Thursday, September 2, 2010

Why are both unemployment and corporate profits high?

Marginal Revolution, among others, have wondered why corporate profits are so high and corporations have so much cash, while employment has foundered.

I have two possible theories that I haven't heard mentioned anywhere else.


1) One answer may lie in projected growth rates.

Imagine a model in which labor is hired in anticipation of projected growth. Employees take a while to train, so you have to "skate to where the puck is going".

If corporations hire for projected output a few years forward, then corporations, in general, will hire more people when growth is expected to be robust. These people will be a negative drain for a year or two, but they'll become productive as they learn and the company grows into a position for them to be productive.

Imagine an exogenous shock reduces expected growth rates - whether the product of policy, the pop of an unpredicted housing bubble, or whatever - these new employees don't need to be there anymore. That structurally means that there will be fewer employees employed, but significantly, you're likely getting rid of the less trained employees - the ones who don't already add value - because they're likely to never have an opportunity to add value.

The result is that currently-unproductive employees get fired and margins go up. Additionally, the people who have been laid off are less experienced or less skilled (or less talented), so their time on unemployment is going to be much higher than a typical situation, where people are laid off but long term growth rates are unchanged.

This implies a significant structural overcapacity. Costs can be cut all over the place, leading to increased profits with lower employment and more long-term unemployment. This may get competed away but it takes time to feel comfortable enough that the status quo will continue that you'll tend towards equilibrium.

 

2) Falling costs also factor into this, as the fact that raw and intermediate materials have fallen in cost falls on raw and intermediate materials producers, many of whom are foreign. Thus, while our trade deficit kills us on manufacturing jobs, it helps us on (some, short-term oriented) corporate profits because our corporate profits line includes the cost savings of the raw-and intermediate-material consumers but not the revenue loss of the producers. Net corporate balance sheets look wonderful and profits go up, at least until either raw and intermediate prices go back up, or people become convinced enough that raw/intermediate prices will stay low that they enter and add competition.

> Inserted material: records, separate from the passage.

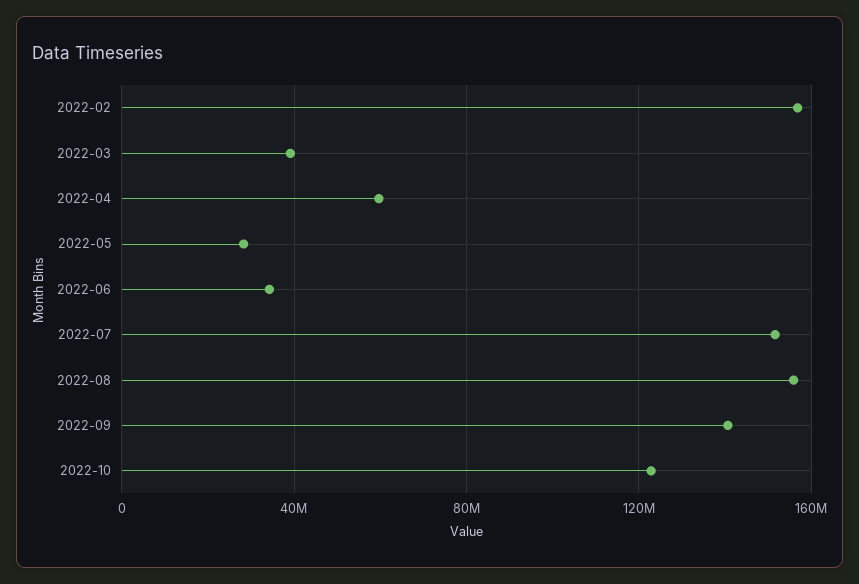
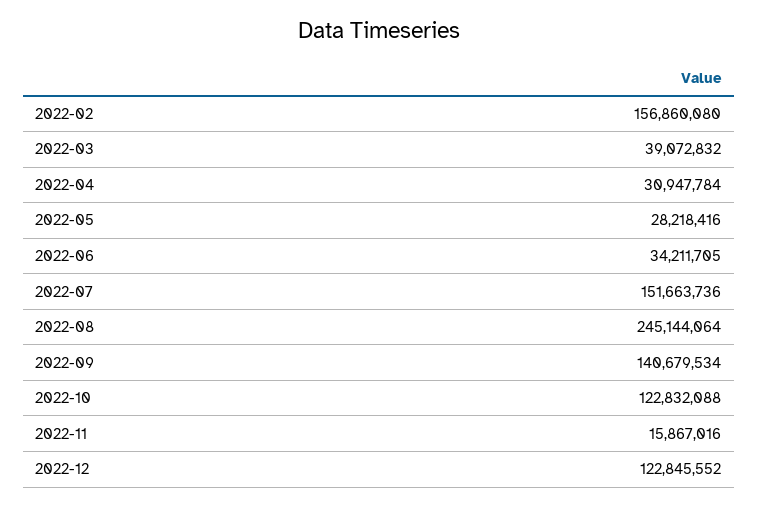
2022-04: 60000000 -> 30947784
2022-08: 155000000 -> 245144064
2022-11: none -> 15867016
2022-12: none -> 122845552

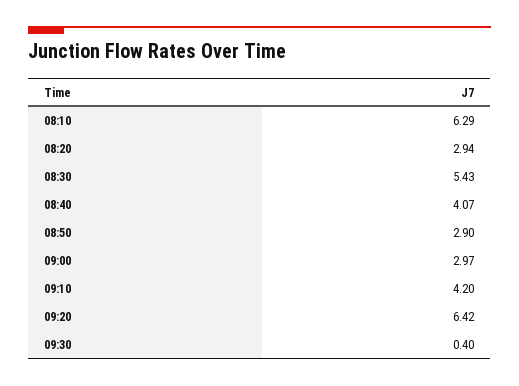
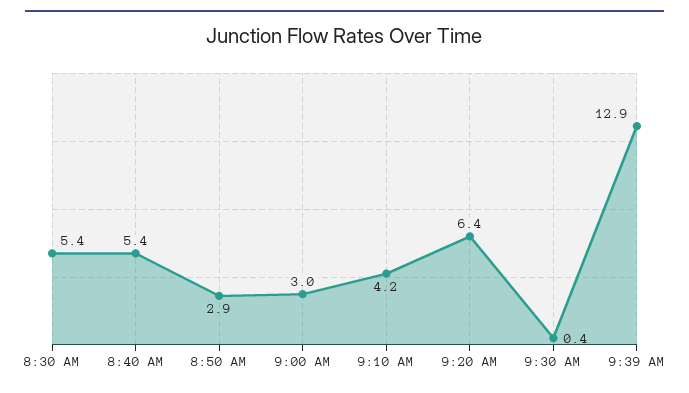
08:10: 6.29 -> none
08:20: 2.94 -> none
08:40: 4.07 -> 5.4
9:39 AM: none -> 12.9

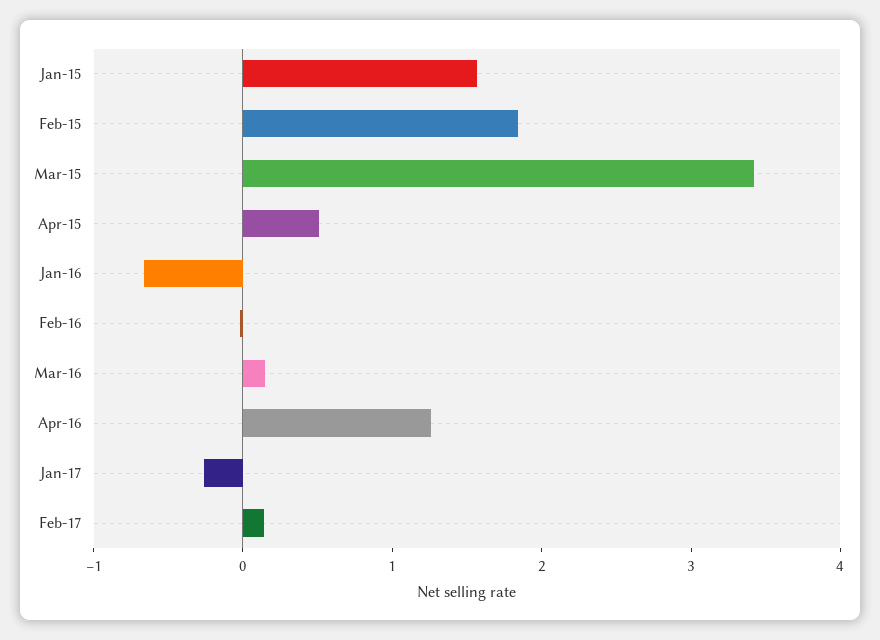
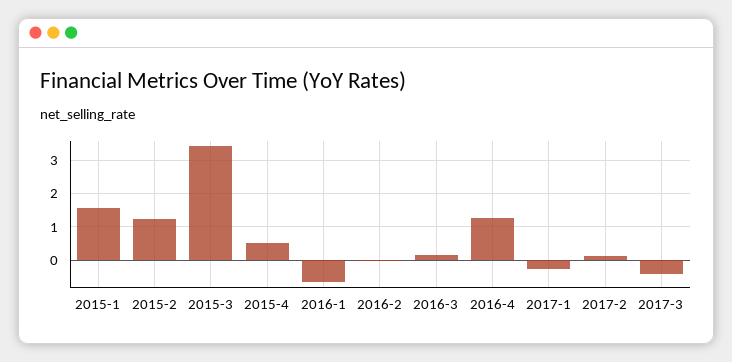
Feb-15: 1.8 -> 1.2
2017-3: none -> -0.4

If people think raw and intermediate prices will go back up, then investing for expanding future production makes no sense, you see no competition entering the market, and employment stays crappy even though corporate profits skyrocket.

(Note that this is perfectly compatible with the view - that I also hold - that the trade deficit is killing jobs in this country.)

 

 

It's also worth noting that manufacturing has been recovering wonderfully, thanks to the inventory boost. Hard to know if that will continue. Housing is still brutal (which is ahistorical given the level of housing underinvestment over the last 3 years, even counting the prior overinvestment), but manufacturing seems fine, thus far. Businesses are spending on equipment and software - more so than in most recoveries - so cash hoarding isn't the easiest answer. Perhaps companies don't want to deal with banks so they don't return cash to shareholders (though I hope they do so before the dividend and capital gains tax increases next year). Something, somewhere, is gumming up a normal housing recovery - whether it's banks, or policy.